# Exercise description:
Take the entries below and print, exactly, the stretch from the line containing "reference: AE-5135 -> AE-5175" through the line containing "Marlies Möller Specialist", both included.

# Supplied information:
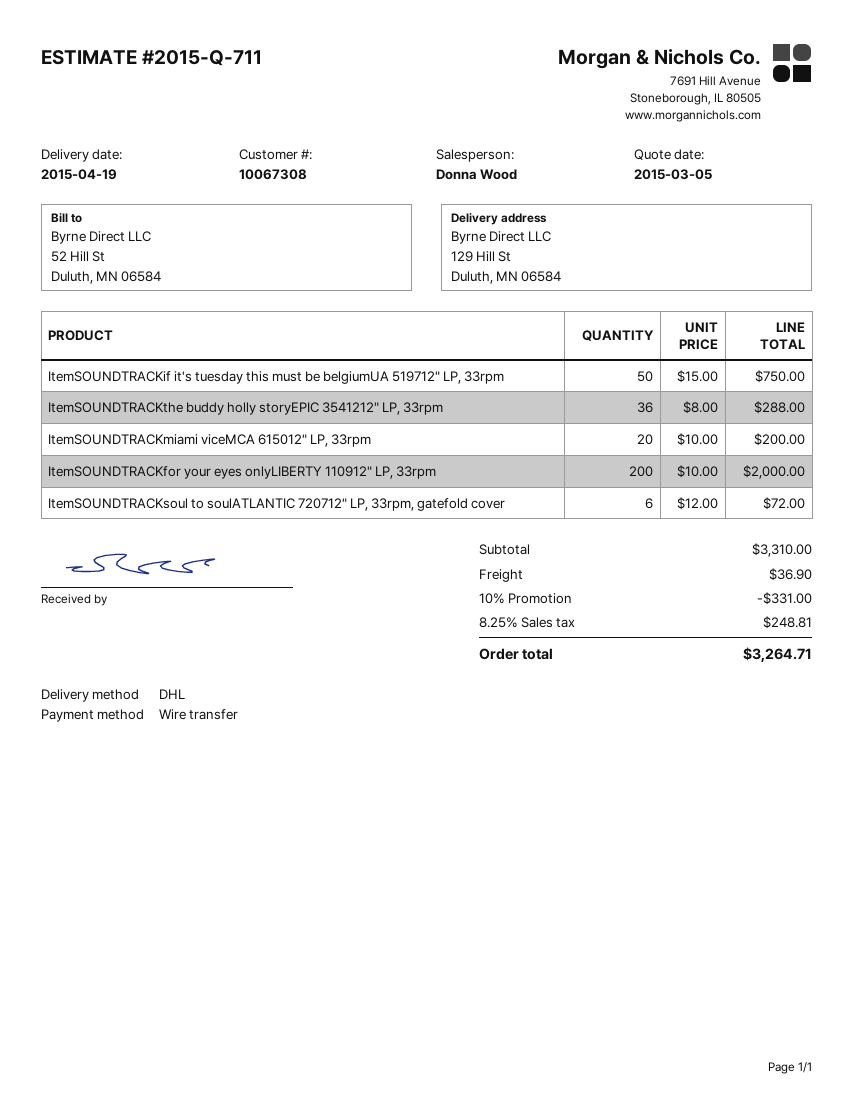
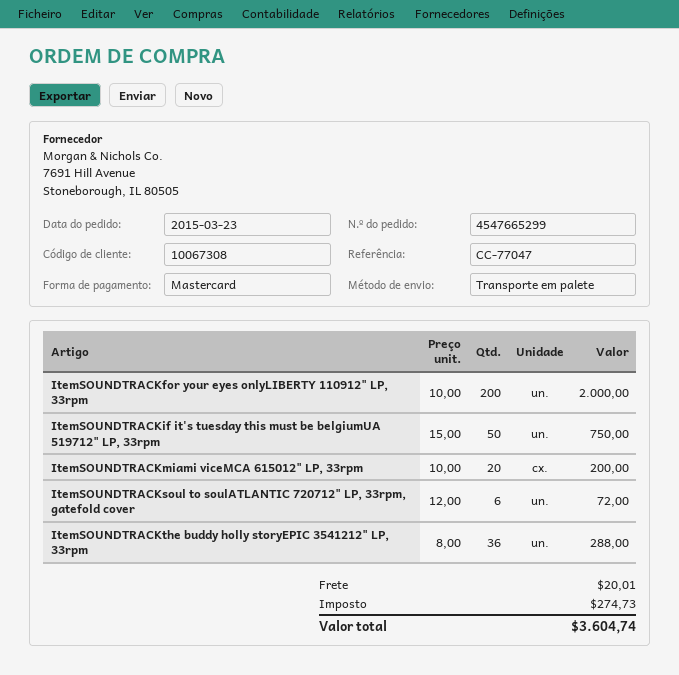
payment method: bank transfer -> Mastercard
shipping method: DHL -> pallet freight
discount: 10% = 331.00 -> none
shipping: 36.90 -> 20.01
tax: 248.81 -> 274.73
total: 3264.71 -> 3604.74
...
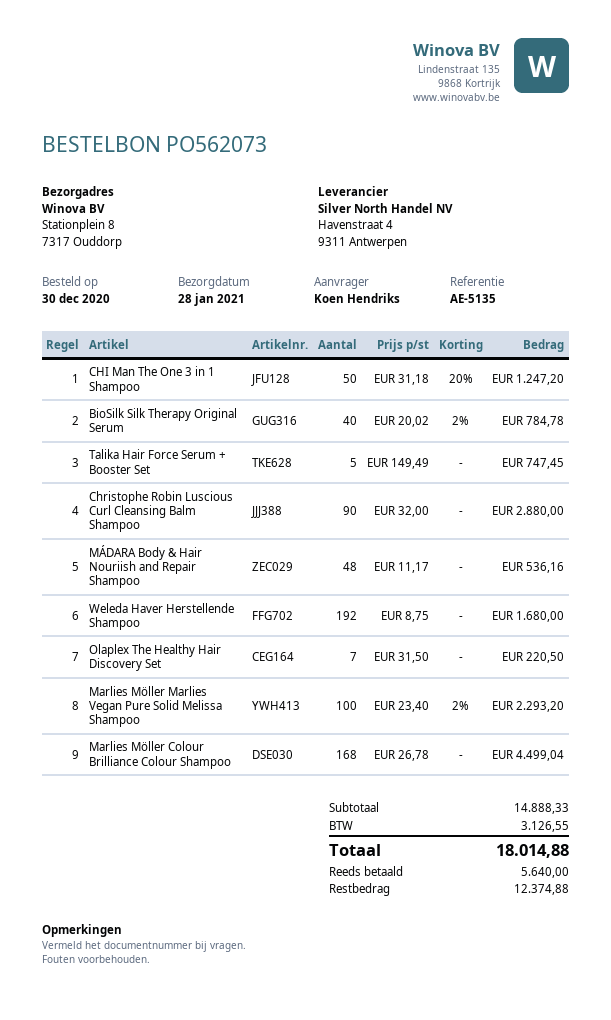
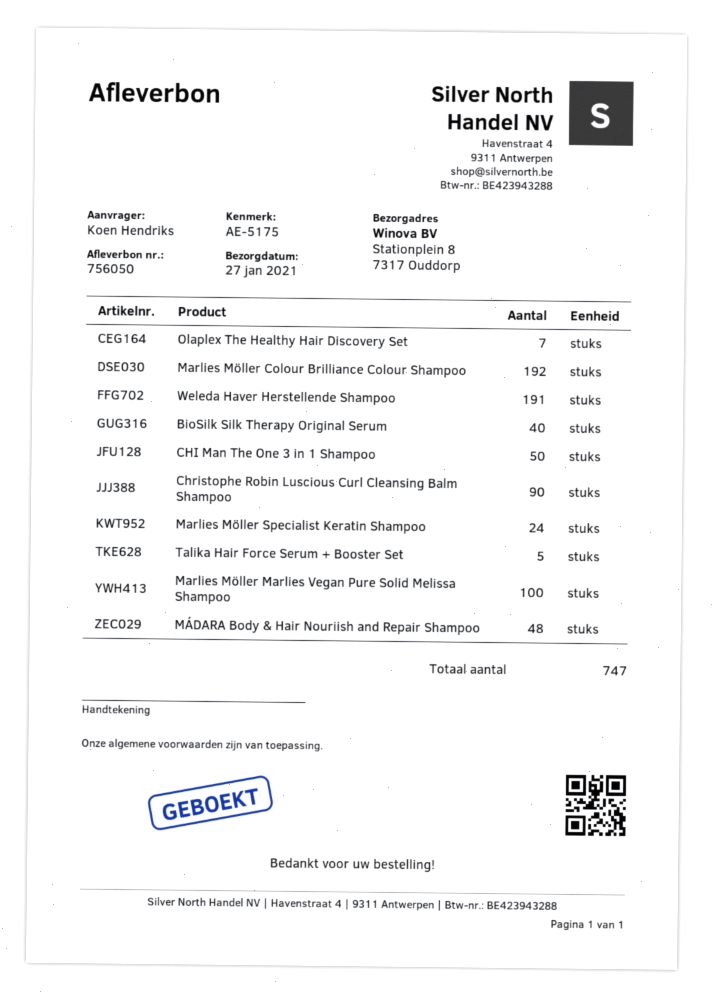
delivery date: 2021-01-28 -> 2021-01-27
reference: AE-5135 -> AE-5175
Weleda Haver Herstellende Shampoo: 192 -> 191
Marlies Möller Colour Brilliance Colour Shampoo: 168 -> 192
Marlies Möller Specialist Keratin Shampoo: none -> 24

# Expected answer:
reference: AE-5135 -> AE-5175
Weleda Haver Herstellende Shampoo: 192 -> 191
Marlies Möller Colour Brilliance Colour Shampoo: 168 -> 192
Marlies Möller Specialist Keratin Shampoo: none -> 24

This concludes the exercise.